Hoy no se adornan cuadras. Hoy se cierran algunas calles para, en esas zonas urbanas sacrificadas, cometer cualquier cantidad de experimentos contra la vista, el oído, el olfato... Cada organismo del estado levanta su timbiriche ocasional, se amontonan, a cual más feo, aunque todos vendan más o menos lo mismo, que en definitiva los abastece la misma empresa mayorista estatal.

A derecha e izquierda montan bocinas, bafles, y compiten por romper la meta de decibeles, creándose una tromba de ruido en que apenas puede distinguirse una palabra o una nota musical. Quizás cada cual cumple su compromiso laboral y punto. El espacio libre es mínimo, apenas el imprescindible para caminar, incluyendo el paso sobre césped, bancos, etc., cruzar de largo bajo el sol que chirría como las frituras al aire.

Una tromba de ruido en que apenas puede distinguirse una palabra o una nota musical

Carretas blindadas, que contienen termos, con apenas pequeños huecos por donde se meten y sacan pomos con un líquido de color dudoso, dan la impresión más sólida dentro del conjunto: seriamente, parecen fortalezas rodantes, salidas del Medioevo para poner sitio a una ciudad. Por las esquinas corre el orine mezclado con el agua de los hielos que arrastran y parten a martillazos.

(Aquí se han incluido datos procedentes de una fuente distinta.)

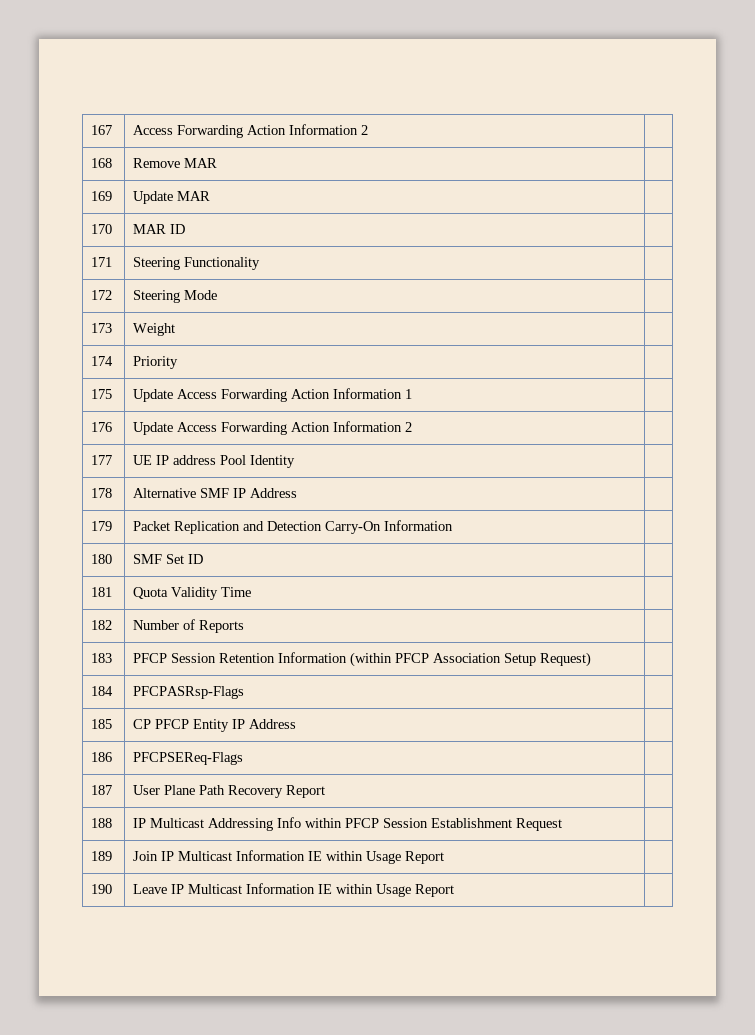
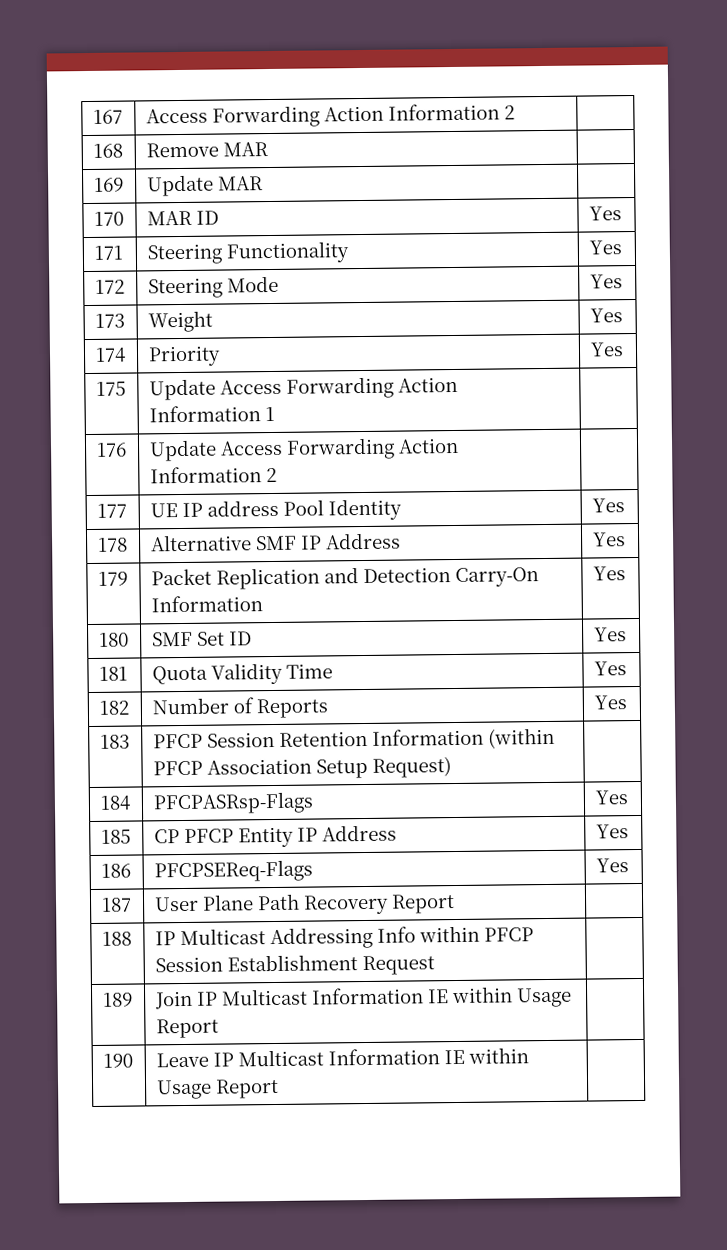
(185, 229) none -> [588,206,622,221] Yes
(260, 263) none -> [588,240,622,255] Yes
(217, 295) none -> [589,274,623,289] Yes
(175, 329) none -> [589,308,623,323] Yes
(178, 362) none -> [589,342,624,357] Yes
(295, 461) none -> [591,498,625,513] Yes
(297, 493) none -> [591,532,626,547] Yes
(453, 525) none -> [592,566,626,581] Yes
(203, 559) none -> [593,627,627,642] Yes
(251, 592) none -> [593,661,627,676] Yes
(244, 626) none -> [593,695,627,710] Yes
(244, 692) none -> [594,790,628,805] Yes
(296, 724) none -> [595,824,629,839] Yes
(243, 758) none -> [595,858,629,873] Yes

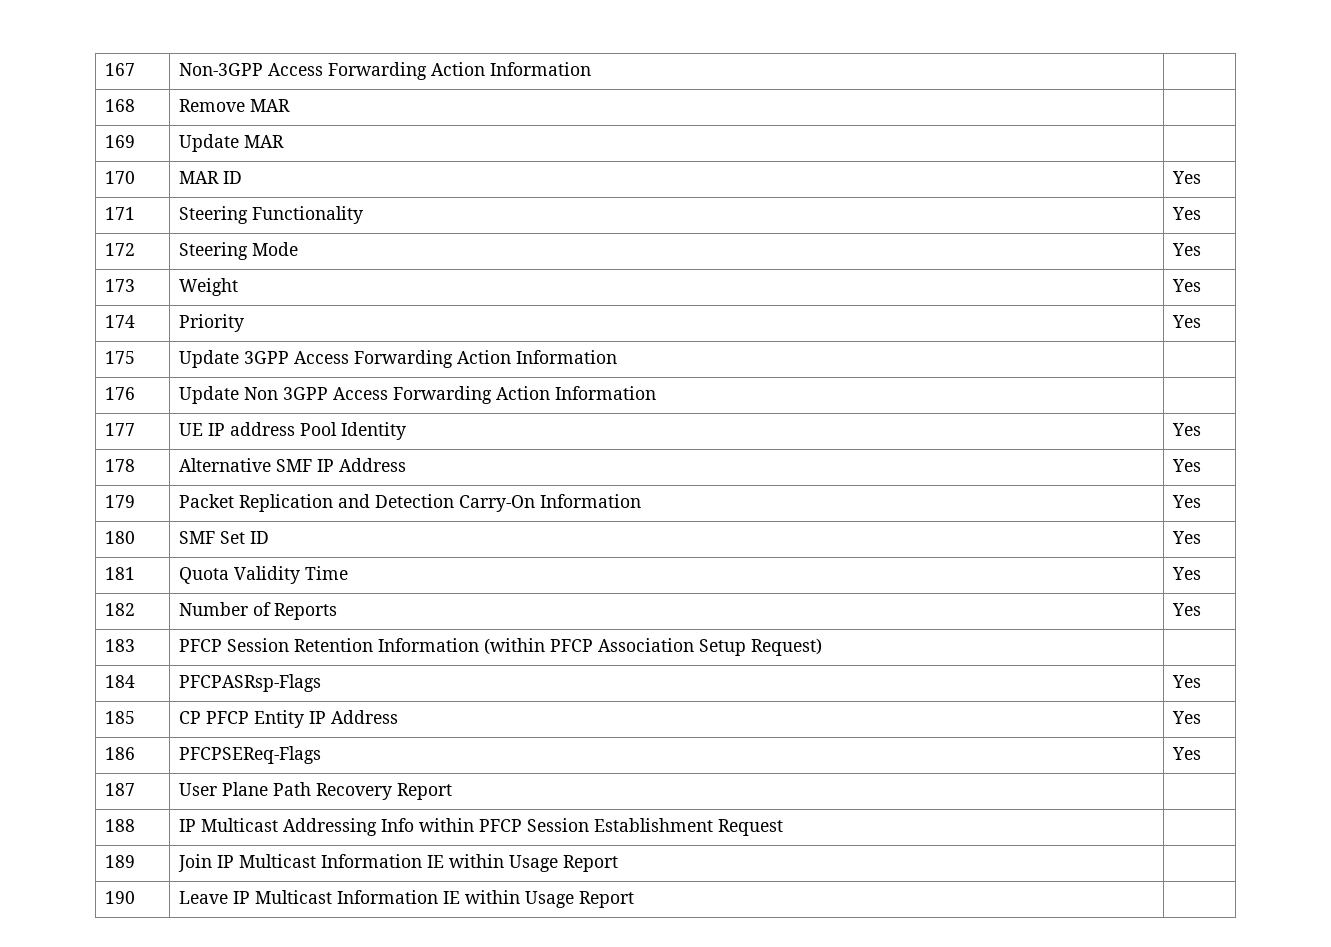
[145,103,515,128] Access Forwarding Action Information 2 -> [178,62,591,80] Non-3GPP Access Forwarding Action Information
[219,376,458,399] [148,405,275,423] Access Forwarding Action Information 1 -> [243,350,617,368] 3GPP Access Forwarding Action Information
[219,437,459,460] [149,466,277,484] Access Forwarding Action Information 2 -> [243,386,656,404] Non 3GPP Access Forwarding Action Information

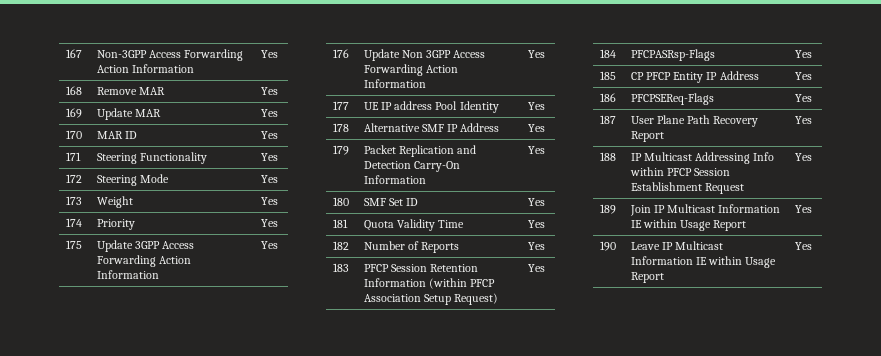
(591, 69) none -> [261,50,279,58] Yes
(290, 105) none -> [261,87,279,95] Yes
(284, 141) none -> [261,109,279,117] Yes
(617, 357) none -> [261,241,279,249] Yes
(656, 393) none -> [528,50,546,58] Yes
(822, 647) none -> [528,264,546,272] Yes
(452, 791) none -> [795,116,813,124] Yes
(783, 827) none -> [795,153,813,161] Yes
(618, 863) none -> [795,205,813,213] Yes
(634, 899) none -> [795,242,813,250] Yes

¿Y lo triste? Lo triste es que estas «fiestas», resultado de una rutina social incapaz de producir nada mejor ni más digno, encuentran su público o lo han fabricado a fuerza de estandarizar la vulgaridad. Son clientes que salen en busca de algo que pase donde normalmente no pasa nada. Quieren, en buen cubano, «despeinarse» un rato. Es un público de vidas rebajadas a golpes. La mayoría van de un lado a otro como zombies, miran los altos precios con desconfianza, se contonean al son del ruido y las groserías. Si no atiendes bien, no sabes si se están fajando. A veces alguien empuña un machete y sales de dudas. Y quizás mañana no falte algún teórico que pretenda hacernos ver, a través de estas malformaciones o impotencias, el brote libre o inevitable de la identidad popular.

Otro «carnaval de las flores» ha concluído el domingo 11 de mayo en Ciego de Ávila. Duró menos de una semana y deja —dicen— otra estela de reyertas y heridos. La avenida donde vivo queda abierta al tráfico. Muchos vecinos empiezan a librarse de desechos mientras desmontan sus improvisadas protecciones contra asaltos de borrachos o tiradas de residuos: es el momento en que casi puede tocarse el silencio. Aunque no todo ha sido arrollado, siempre hay quien aprovechó y recogió tablas, clavos y cartones para arreglar su casita o ganarse unos pesos.

Los árboles florecidos, sobrevivientes de indiscriminados desguaces por parte de los obreros de la planta eléctrica, eran y siguen siendo lo más hermoso de esta avenida, aunque nadie reparó en ellos ni les hizo honor. Y sólo ahora pueden volver a verse bien, desde el tronco a las ramas, después que ha sido desarmada y retirada toda la carga material y humana que otra vez no logró igualar, ni acercarse siquiera a la espontaneidad y belleza de sus flores, las que quedan.